**Extracted data:**
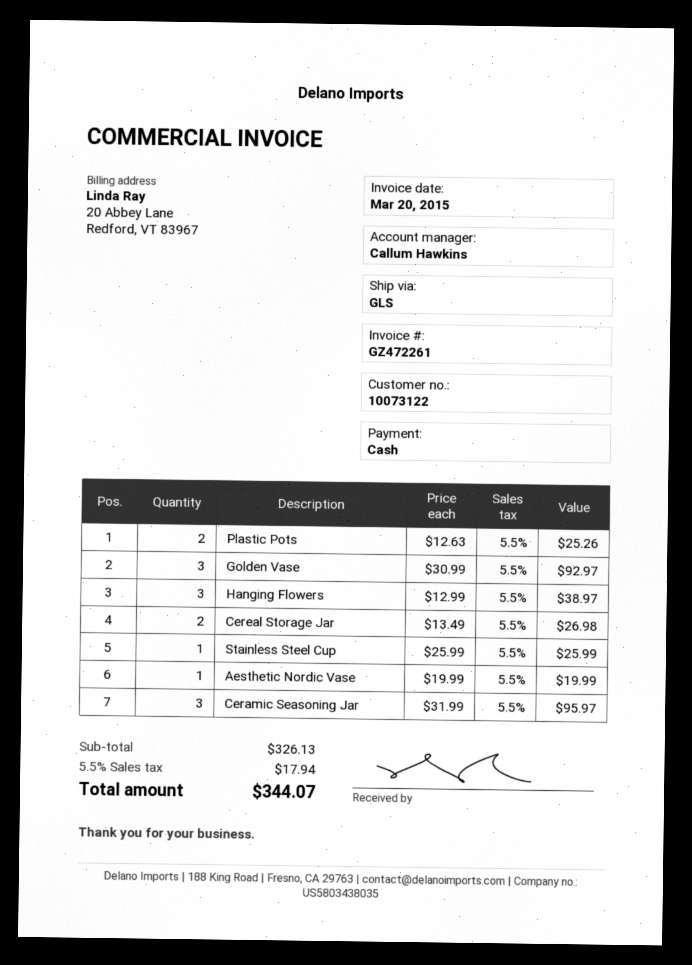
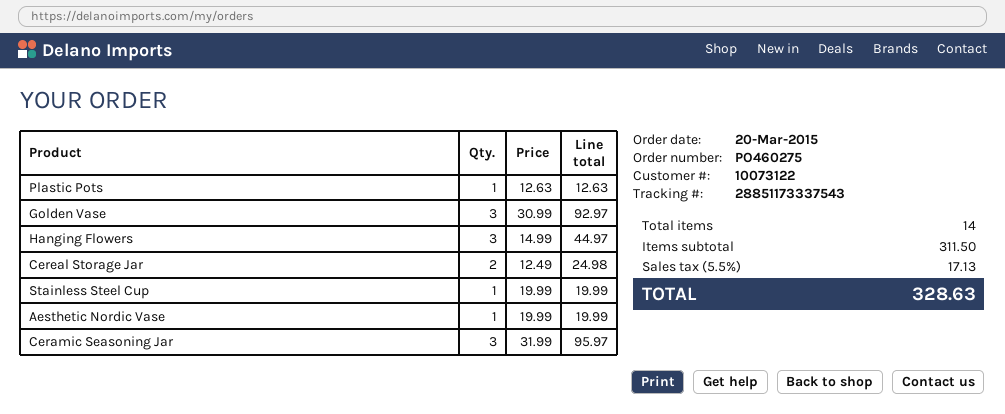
Plastic Pots: 2 x 12.63 = 25.26 -> 1 x 12.63 = 12.63
Hanging Flowers: 3 x 12.99 = 38.97 -> 3 x 14.99 = 44.97
Cereal Storage Jar: 2 x 13.49 = 26.98 -> 2 x 12.49 = 24.98
Stainless Steel Cup: 1 x 25.99 = 25.99 -> 1 x 19.99 = 19.99
subtotal: 326.13 -> 311.50
tax: 5.5% = 17.94 -> 5.5% = 17.13
total: 344.07 -> 328.63

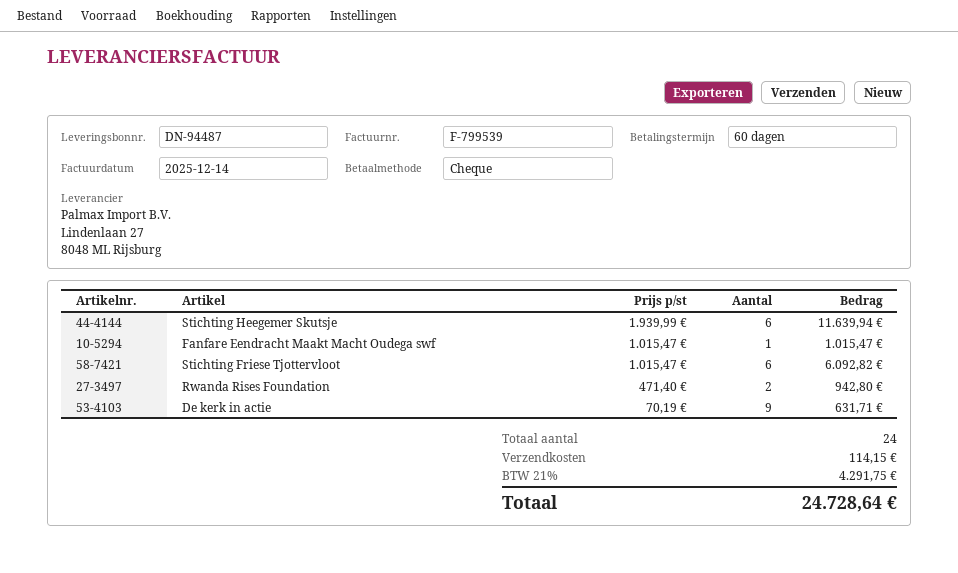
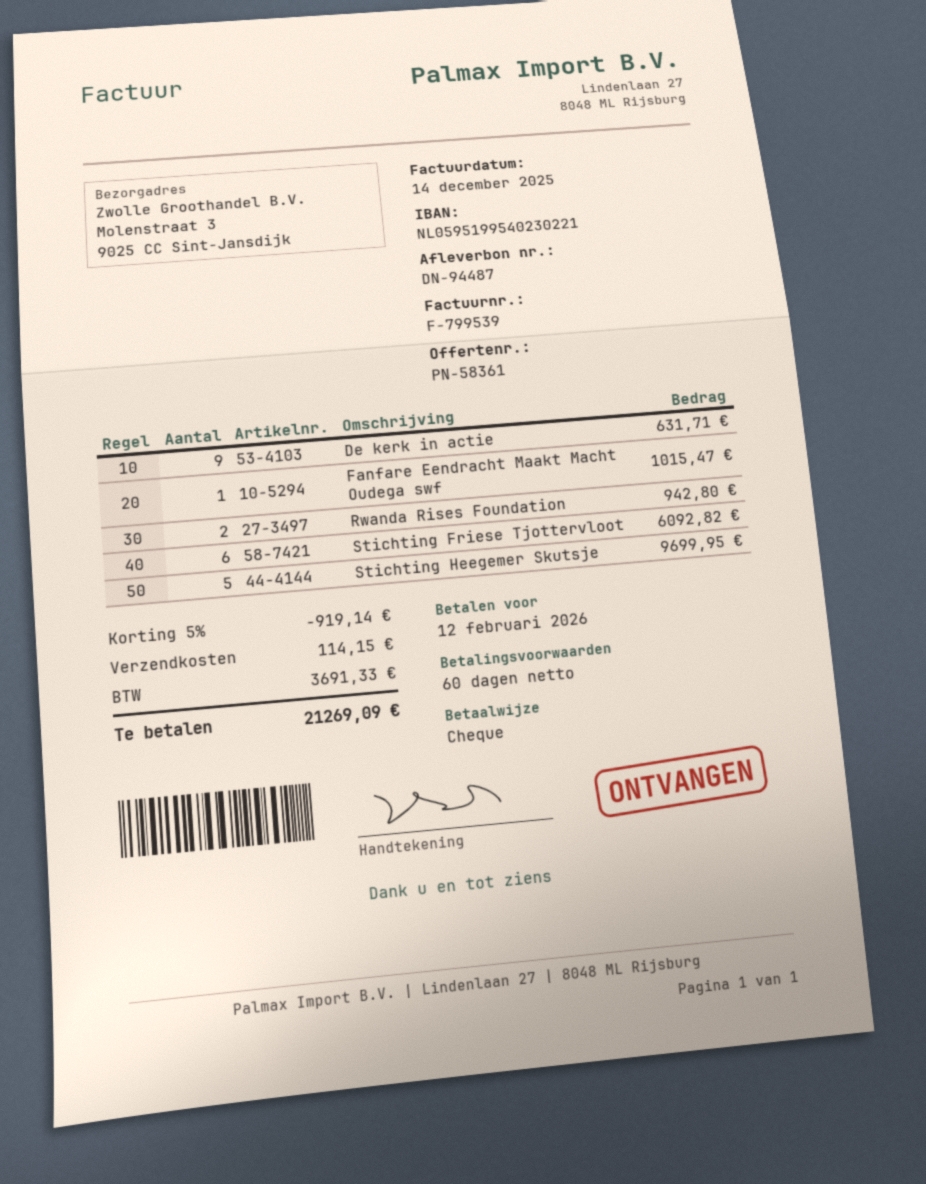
Stichting Heegemer Skutsje: 6 for 11639.94 -> 5 for 9699.95
discount: none -> 5% = 919.14
tax: 4291.75 -> 3691.33
total: 24728.64 -> 21269.09

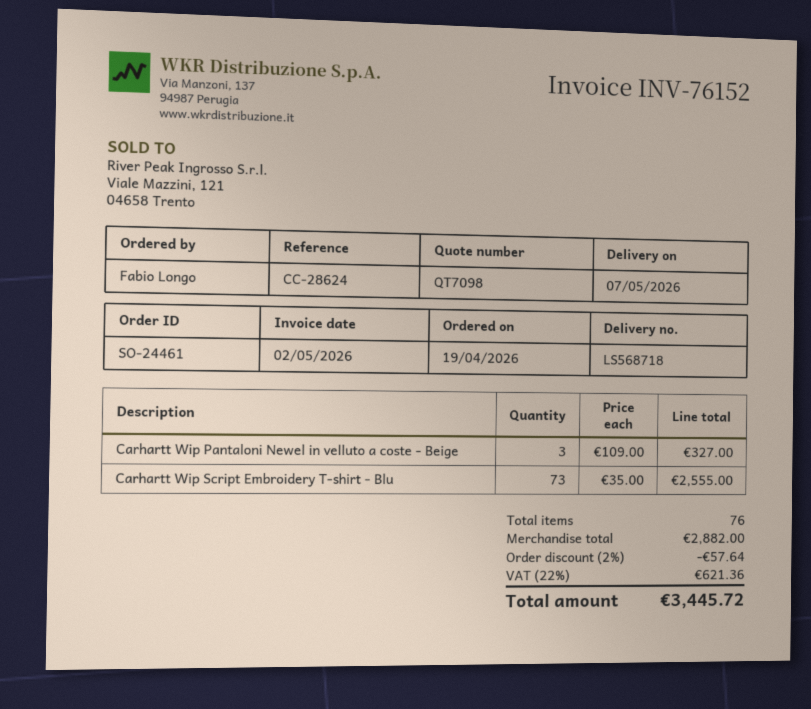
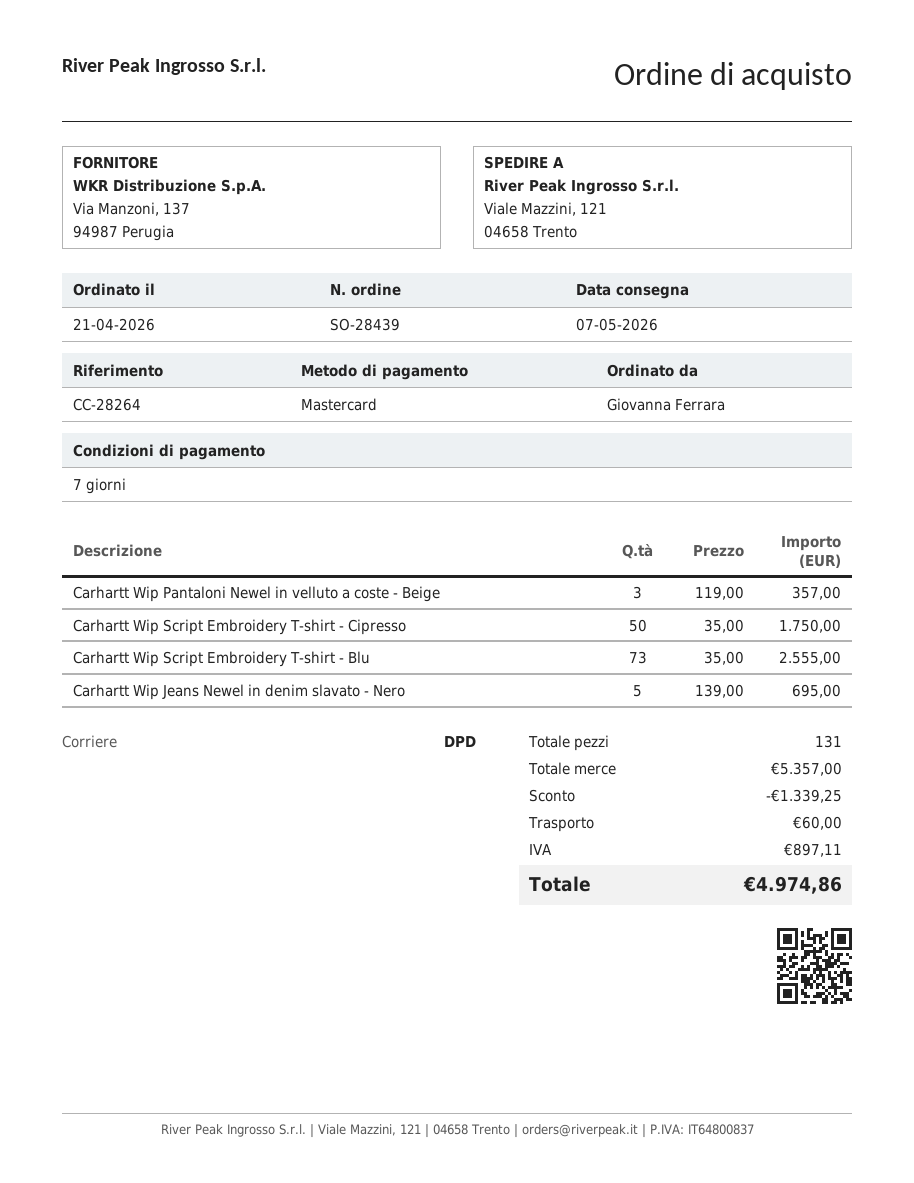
order number: SO-24461 -> SO-28439
order date: 2026-04-19 -> 2026-04-21
reference: CC-28624 -> CC-28264
ordered by: Fabio Longo -> Giovanna Ferrara
Carhartt Wip Pantaloni Newel in velluto a coste - Beige: 3 x 109.00 = 327.00 -> 3 x 119.00 = 357.00
Carhartt Wip Script Embroidery T-shirt - Cipresso: none -> 50 x 35.00 = 1750.00
Carhartt Wip Jeans Newel in denim slavato - Nero: none -> 5 x 139.00 = 695.00
total quantity: 76 -> 131
subtotal: 2882.00 -> 5357.00
discount: 57.64 -> 1339.25
shipping: none -> 60.00
tax: 621.36 -> 897.11
total: 3445.72 -> 4974.86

**What is being asked:**
A clean copy is needed of the lines in the listing above from the one with "Hanging Flowers: 3" through the one with "discount: none -> 5% = 919.14", exact in every word and free of pictures.

**Solution:**
Hanging Flowers: 3 x 12.99 = 38.97 -> 3 x 14.99 = 44.97
Cereal Storage Jar: 2 x 13.49 = 26.98 -> 2 x 12.49 = 24.98
Stainless Steel Cup: 1 x 25.99 = 25.99 -> 1 x 19.99 = 19.99
subtotal: 326.13 -> 311.50
tax: 5.5% = 17.94 -> 5.5% = 17.13
total: 344.07 -> 328.63

Stichting Heegemer Skutsje: 6 for 11639.94 -> 5 for 9699.95
discount: none -> 5% = 919.14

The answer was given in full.